### Work item
Every line in the records below that holds the word "Gifts" is to be copied.

### Records provided
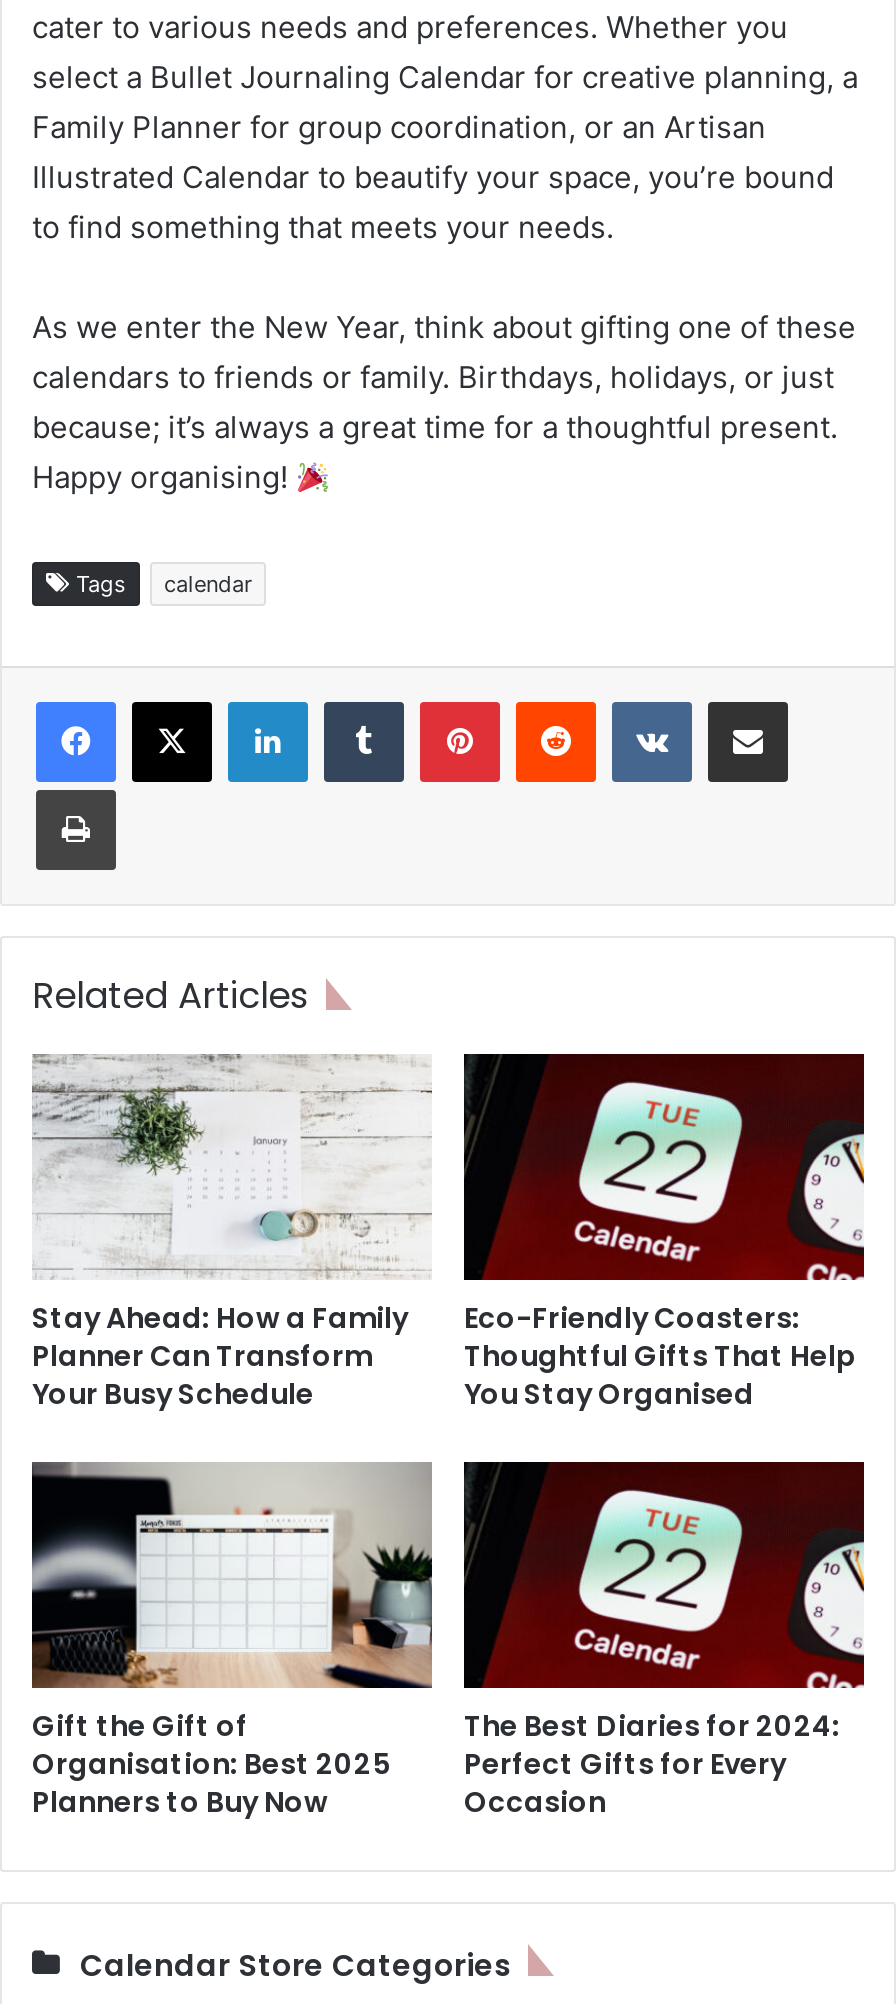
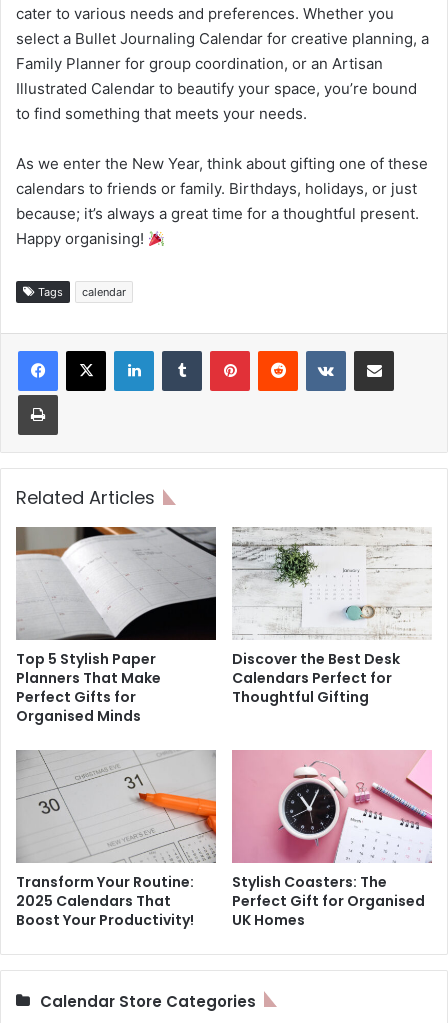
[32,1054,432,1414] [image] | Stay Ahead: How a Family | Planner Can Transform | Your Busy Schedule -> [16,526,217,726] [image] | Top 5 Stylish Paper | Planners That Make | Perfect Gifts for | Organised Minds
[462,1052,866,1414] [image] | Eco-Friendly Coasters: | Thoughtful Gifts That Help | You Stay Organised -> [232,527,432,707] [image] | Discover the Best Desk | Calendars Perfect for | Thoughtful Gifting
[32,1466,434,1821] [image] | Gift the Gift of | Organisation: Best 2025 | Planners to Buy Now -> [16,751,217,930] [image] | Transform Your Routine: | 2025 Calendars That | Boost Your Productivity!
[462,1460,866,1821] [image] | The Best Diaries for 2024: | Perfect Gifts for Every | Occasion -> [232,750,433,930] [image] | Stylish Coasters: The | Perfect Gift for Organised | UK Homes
--
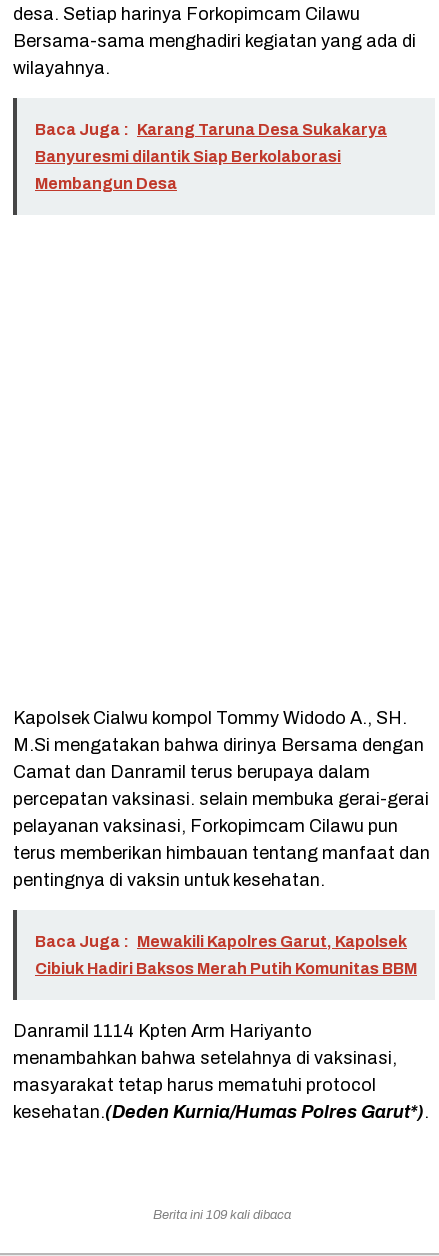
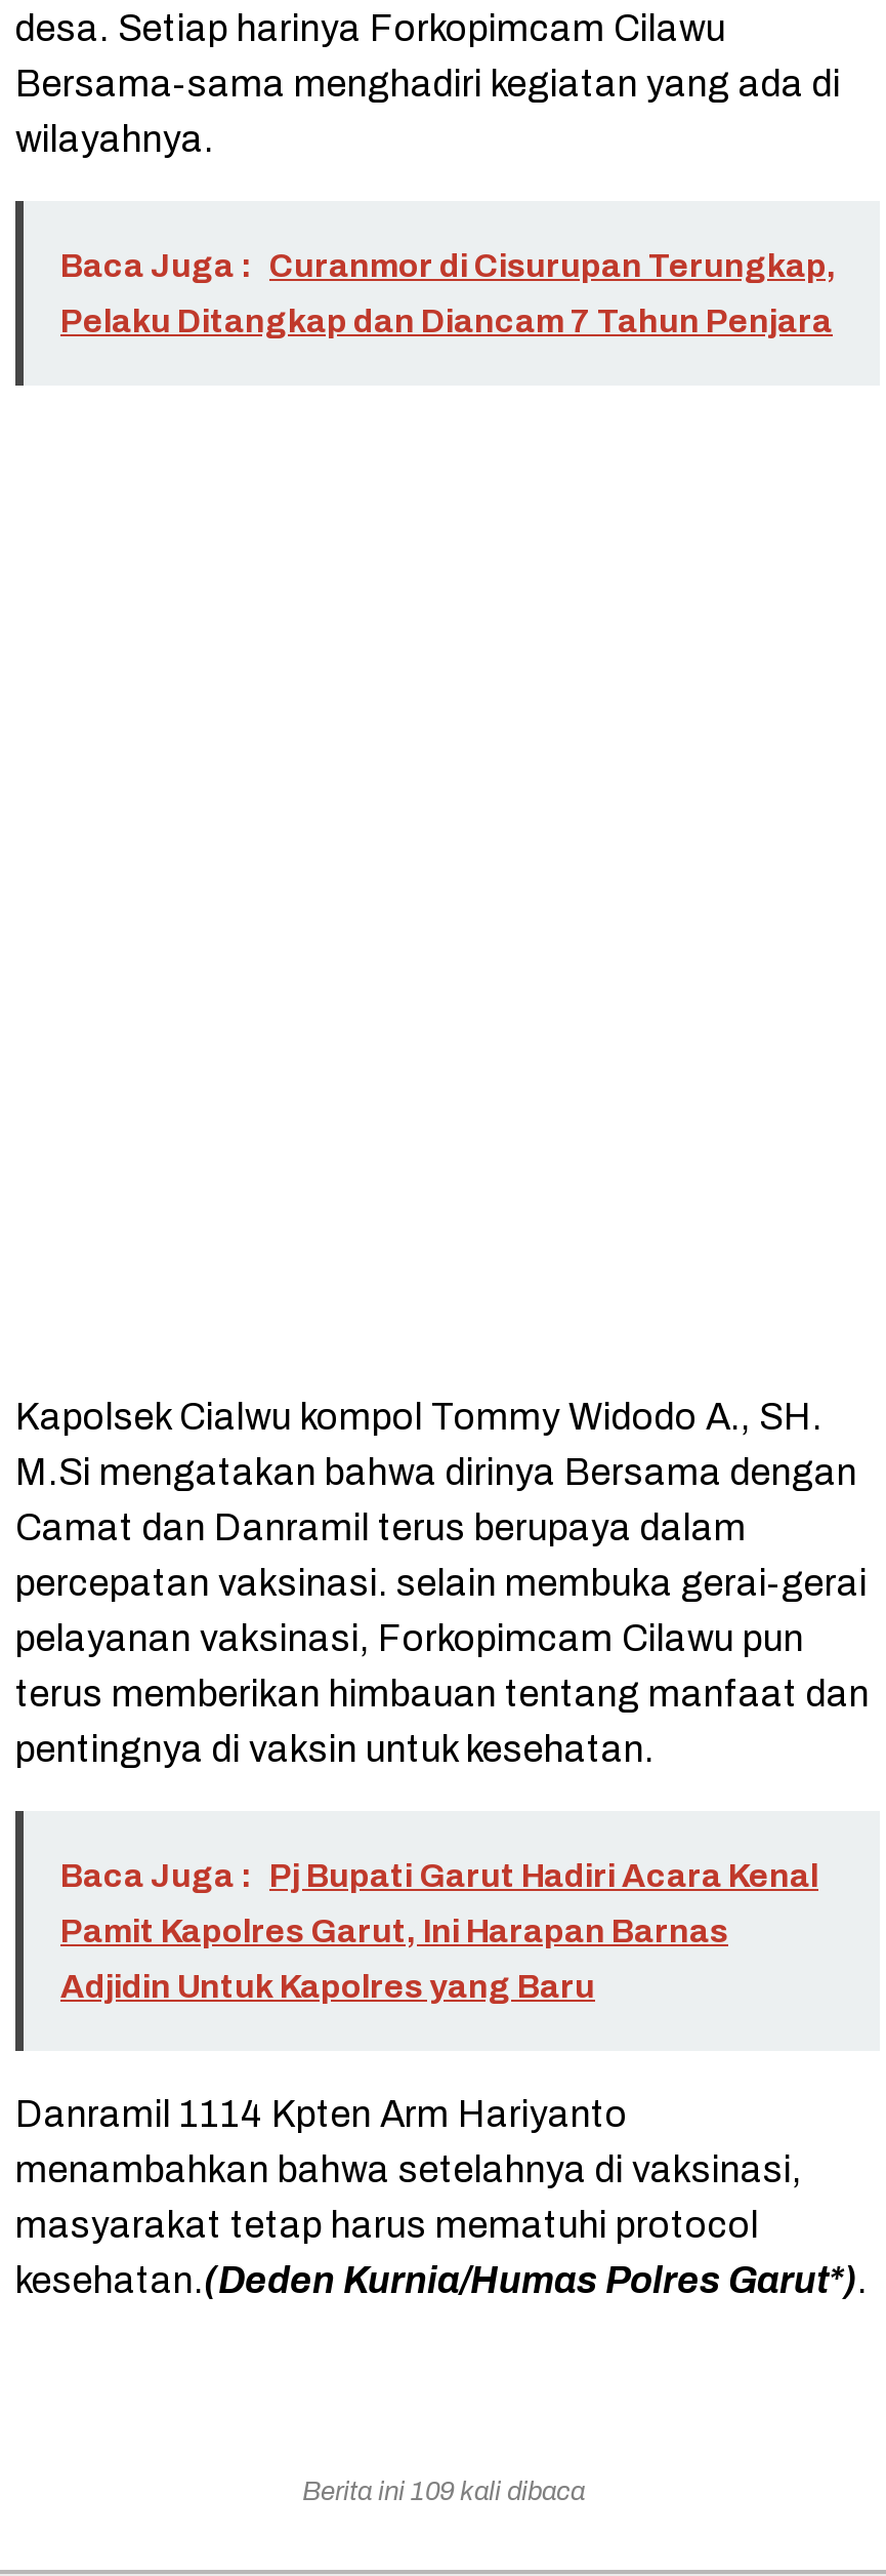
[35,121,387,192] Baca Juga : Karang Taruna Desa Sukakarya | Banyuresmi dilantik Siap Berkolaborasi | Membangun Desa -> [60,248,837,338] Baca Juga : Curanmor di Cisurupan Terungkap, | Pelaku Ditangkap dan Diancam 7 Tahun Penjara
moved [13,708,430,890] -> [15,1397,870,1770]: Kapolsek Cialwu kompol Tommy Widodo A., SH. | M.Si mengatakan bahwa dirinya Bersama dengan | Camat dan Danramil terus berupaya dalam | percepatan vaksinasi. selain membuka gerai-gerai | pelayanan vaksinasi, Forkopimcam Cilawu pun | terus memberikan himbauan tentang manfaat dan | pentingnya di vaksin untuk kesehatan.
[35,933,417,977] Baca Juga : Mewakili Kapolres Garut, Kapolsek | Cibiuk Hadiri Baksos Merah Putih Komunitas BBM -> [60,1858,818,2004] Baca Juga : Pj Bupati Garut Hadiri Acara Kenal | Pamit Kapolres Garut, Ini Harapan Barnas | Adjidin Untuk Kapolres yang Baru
---
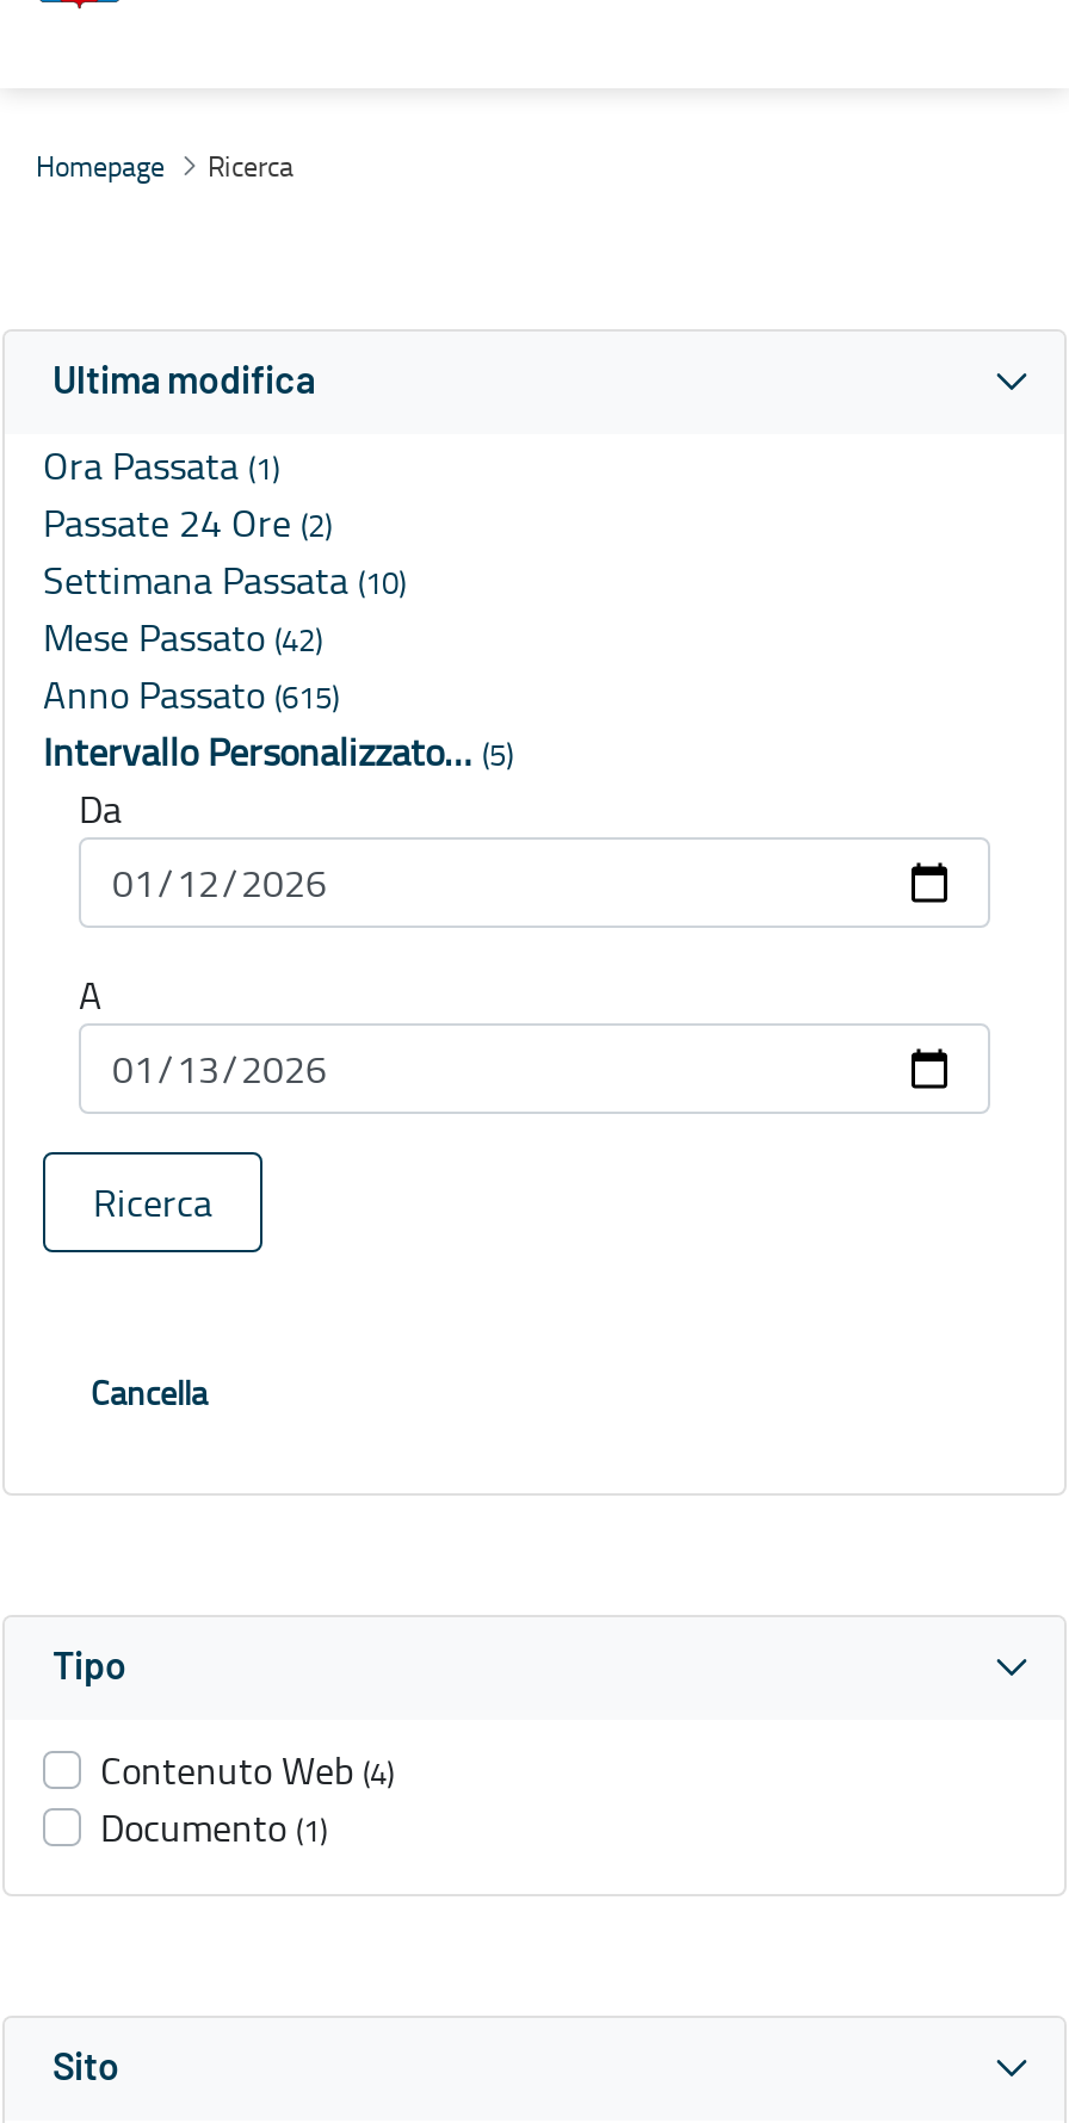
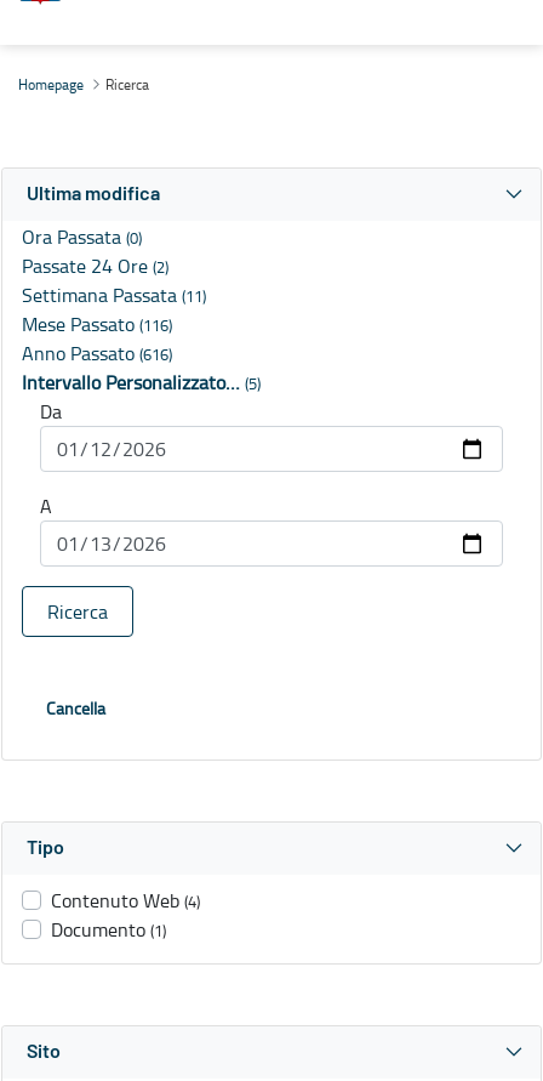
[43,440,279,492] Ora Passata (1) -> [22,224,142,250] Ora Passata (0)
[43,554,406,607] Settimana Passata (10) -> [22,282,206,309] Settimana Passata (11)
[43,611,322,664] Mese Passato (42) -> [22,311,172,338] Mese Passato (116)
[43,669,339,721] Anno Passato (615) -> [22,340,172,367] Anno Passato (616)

### Response to the exercise
[32,1054,432,1414] [image] | Stay Ahead: How a Family | Planner Can Transform | Your Busy Schedule -> [16,526,217,726] [image] | Top 5 Stylish Paper | Planners That Make | Perfect Gifts for | Organised Minds
[462,1052,866,1414] [image] | Eco-Friendly Coasters: | Thoughtful Gifts That Help | You Stay Organised -> [232,527,432,707] [image] | Discover the Best Desk | Calendars Perfect for | Thoughtful Gifting
[462,1460,866,1821] [image] | The Best Diaries for 2024: | Perfect Gifts for Every | Occasion -> [232,750,433,930] [image] | Stylish Coasters: The | Perfect Gift for Organised | UK Homes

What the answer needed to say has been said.